What constitutes “fair and flexible” in library contracts does not readily align with the outreach-centered approaches today’s youth library workers must take to reach underserved and marginalized individuals and communities. As a library consultant in Georgia told me, “Job descriptions and contracts are written based on where the profession is at the moment, but how can they focus on the future?” I’d go even further: Many youth library workers are asked to comply with roles and rules based on where the profession was in the past.

Consider the library staffer in Washington who told me she’d been invited by a student to attend his high school play. The play took place after her regular working hours, as outlined in the union contract. She knows that connecting with youth does not always fall into a 9-to-5, or library-as-retail-operation, framework. But she felt that if she mentioned to her coworkers or supervisor that attending an after-hours event could build stronger relationships with area teens, the reaction wouldn’t be positive. What did the staffer do? She went to the play but didn’t tell anyone she works with.

Library staffers should work with unions to rewrite contracts and job descriptions—that are flexible and mission-driven—to preserve what is vital to the community and serve those who are most difficult to reach.

Work hours have come up again and again in my conversations with library workers, as have staffing models. A library director in Rhode Island told me that, because of union contracts, it is often difficult to use volunteers to help provide services. “Union contracts can limit libraries from taking on volunteers—who may be youth of color—to help with library work,” said the director. “These potential volunteers could eventually become future library staffers if they are permitted to take part in the core work.”

Contracts and staffing models are meant to preserve fairness.
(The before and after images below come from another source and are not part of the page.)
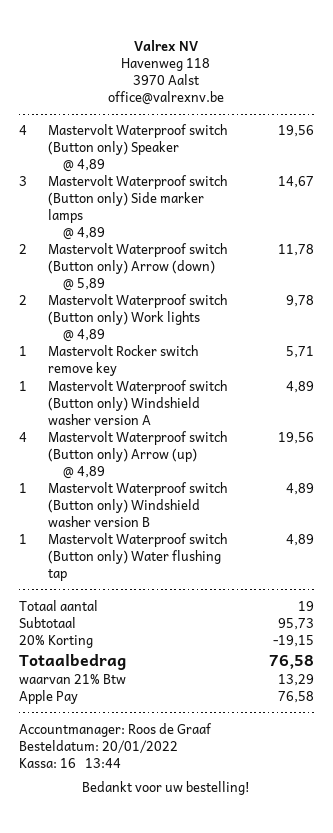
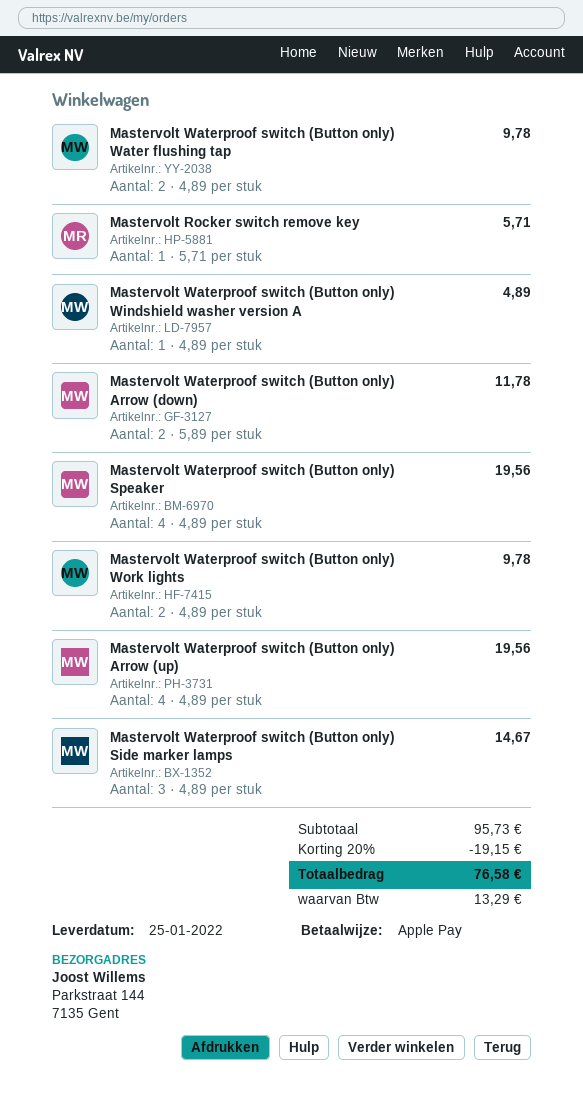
Mastervolt Waterproof switch (Button only) Windshield washer version B: 1 x 4.89 = 4.89 -> none
Mastervolt Waterproof switch (Button only) Water flushing tap: 1 x 4.89 = 4.89 -> 2 x 4.89 = 9.78

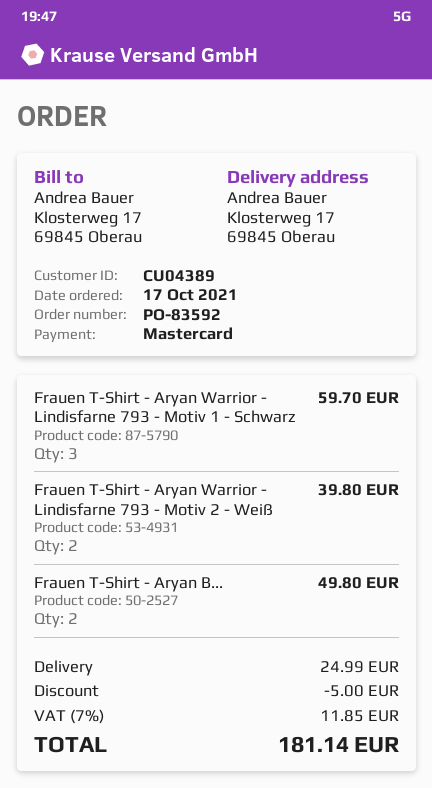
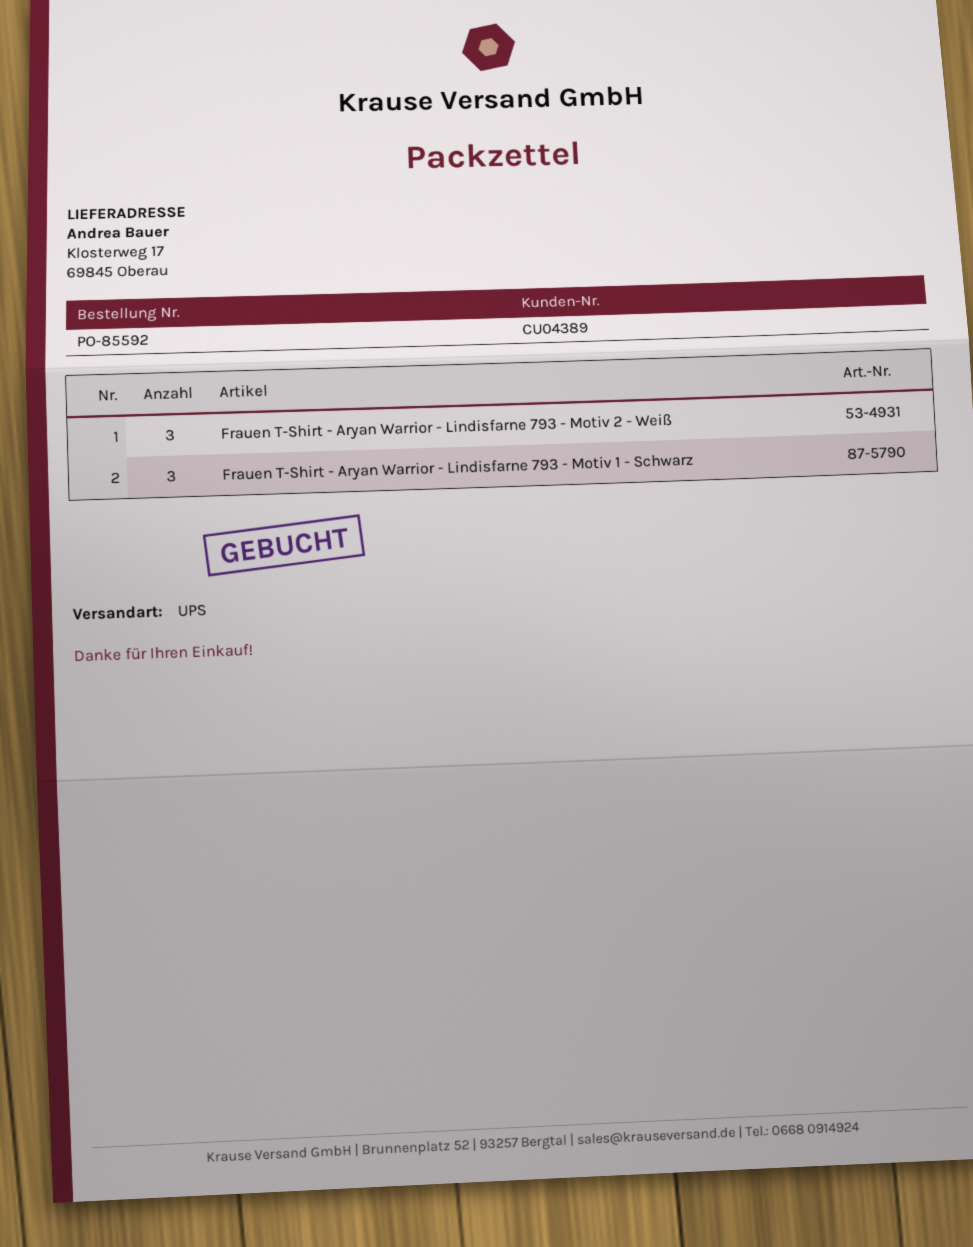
order number: PO-83592 -> PO-85592
Frauen T-Shirt - Aryan Warrior - Lindisfarne 793 - Motiv 2 - Weiß: 2 -> 3
Frauen T-Shirt - Aryan B...: 2 -> none

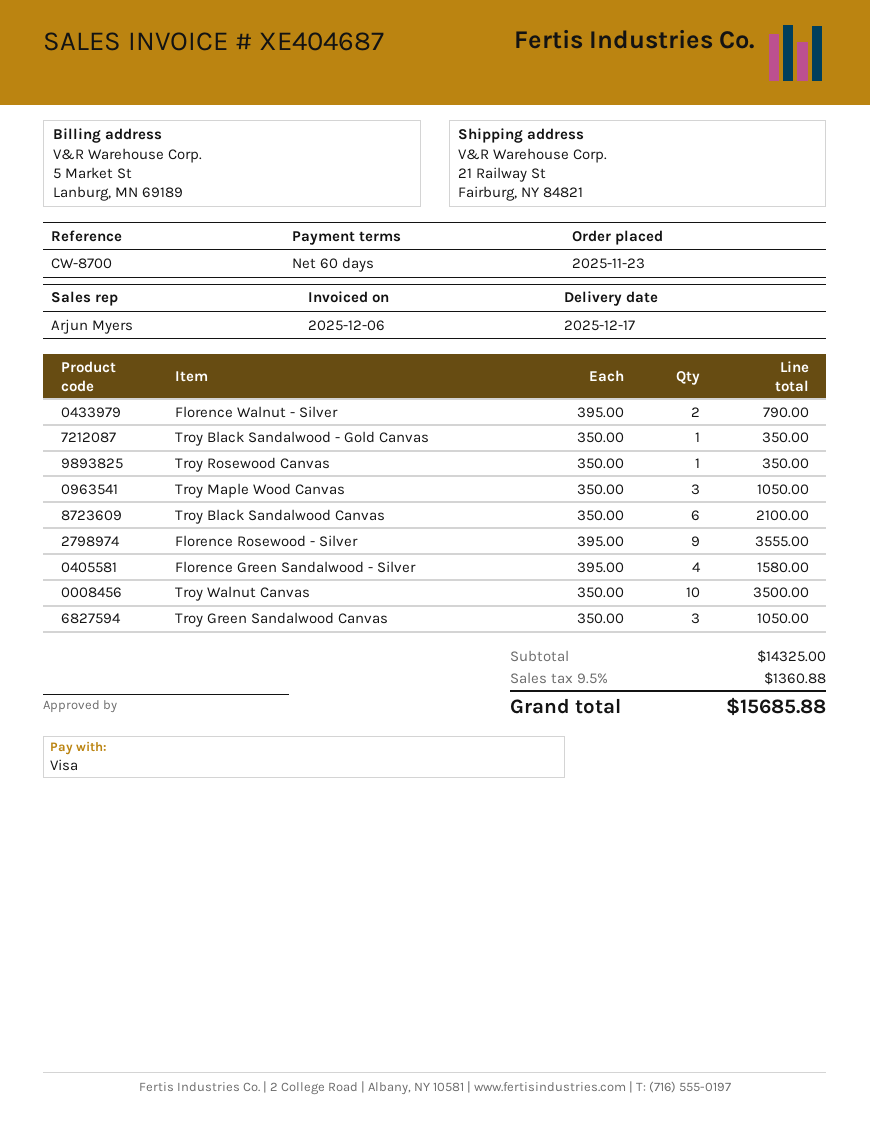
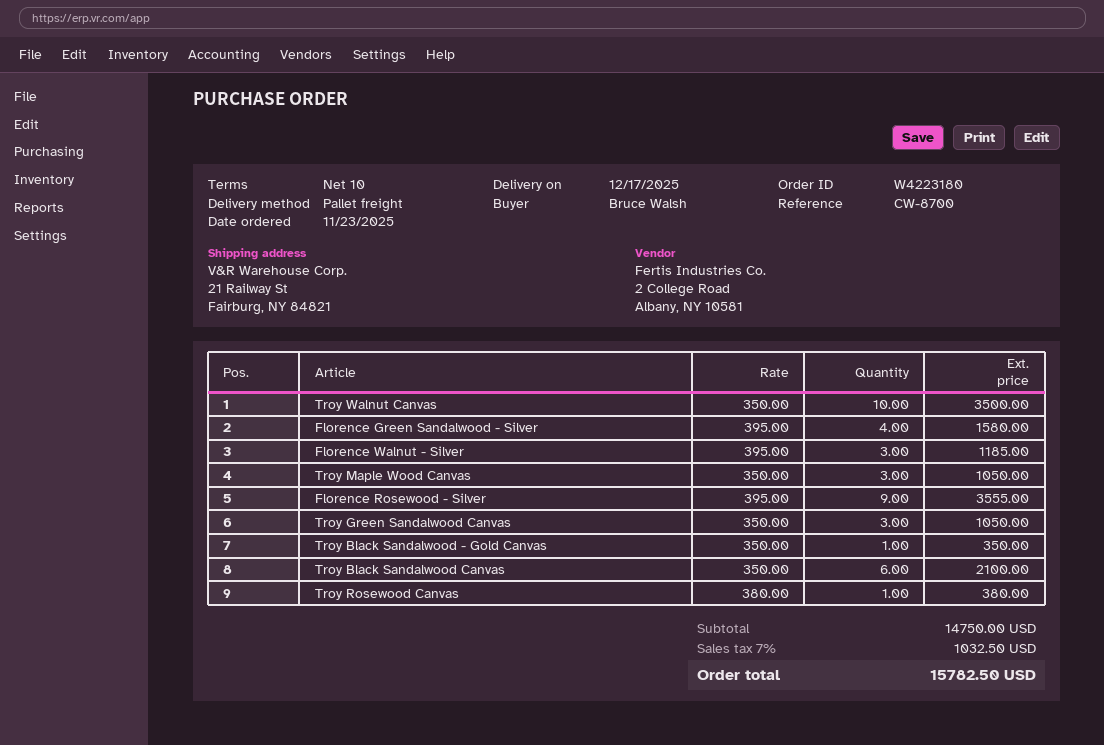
payment terms: 60 days -> 10 days
Florence Walnut - Silver: 2 x 395.00 = 790.00 -> 3 x 395.00 = 1185.00
Troy Rosewood Canvas: 1 x 350.00 = 350.00 -> 1 x 380.00 = 380.00
subtotal: 14325.00 -> 14750.00
tax: 9.5% = 1360.88 -> 7% = 1032.50
total: 15685.88 -> 15782.50

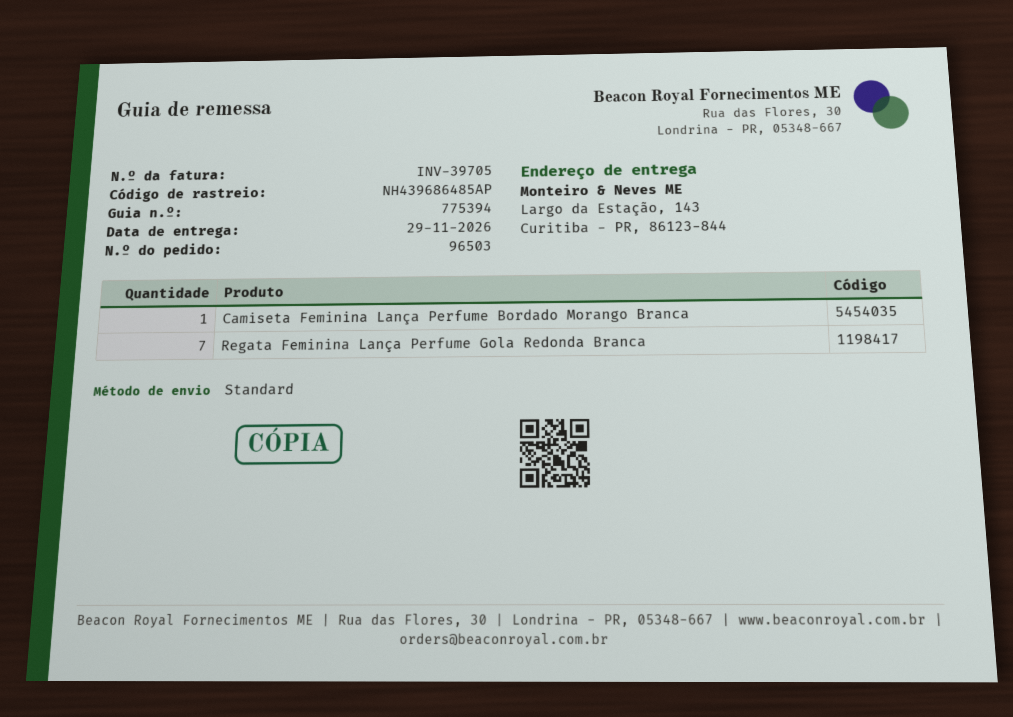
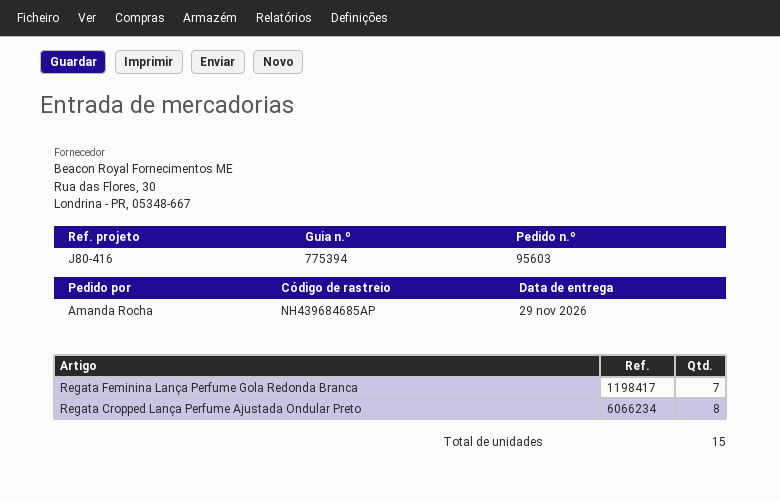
order number: 96503 -> 95603
tracking number: NH439686485AP -> NH439684685AP
Camiseta Feminina Lança Perfume Bordado Morango Branca: 1 -> none
Regata Cropped Lança Perfume Ajustada Ondular Preto: none -> 8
But narrowly defining the work that librarians and paraprofessionals can do means needed flexibility and valuable talent can be lost. What if contracts allowed volunteers and nondegreed staffers to do tasks usually reserved for librarians? This could bring unique expertise and life experiences into the library. It would also allow librarians to spend more time in the community and to envision and plan the best youth services possible. Nonlibrarians might require training, but librarians could then do more tasks commensurate with a position held by someone with a master’s degree.

Embracing new roles and strategies to build services for youth does not need to be at odds with unions’ traditional approach to collective bargaining and contracts. In conversation with a union official, I was reminded of how, in 2016, library staffers in Rockford, Illinois, worked successfully with their union to bring back Sunday hours that had been cut. Library staffers should work with unions to rewrite contracts and job descriptions—that are flexible and mission-driven—to preserve what is vital to the community and serve those who are most difficult to reach.

As a teen services coordinator in Kansas told me, “I was thinking that I would love to ask unions to put teens first, as the Young Adult Library Services Association works to do. That doesn’t have to be antithetical to a union’s mission to protect its members, and [unions] probably don’t think it is.” The challenge, then, is to modernize contracts to strike a balance between the needs of underserved and marginalized youth and unionized library staff.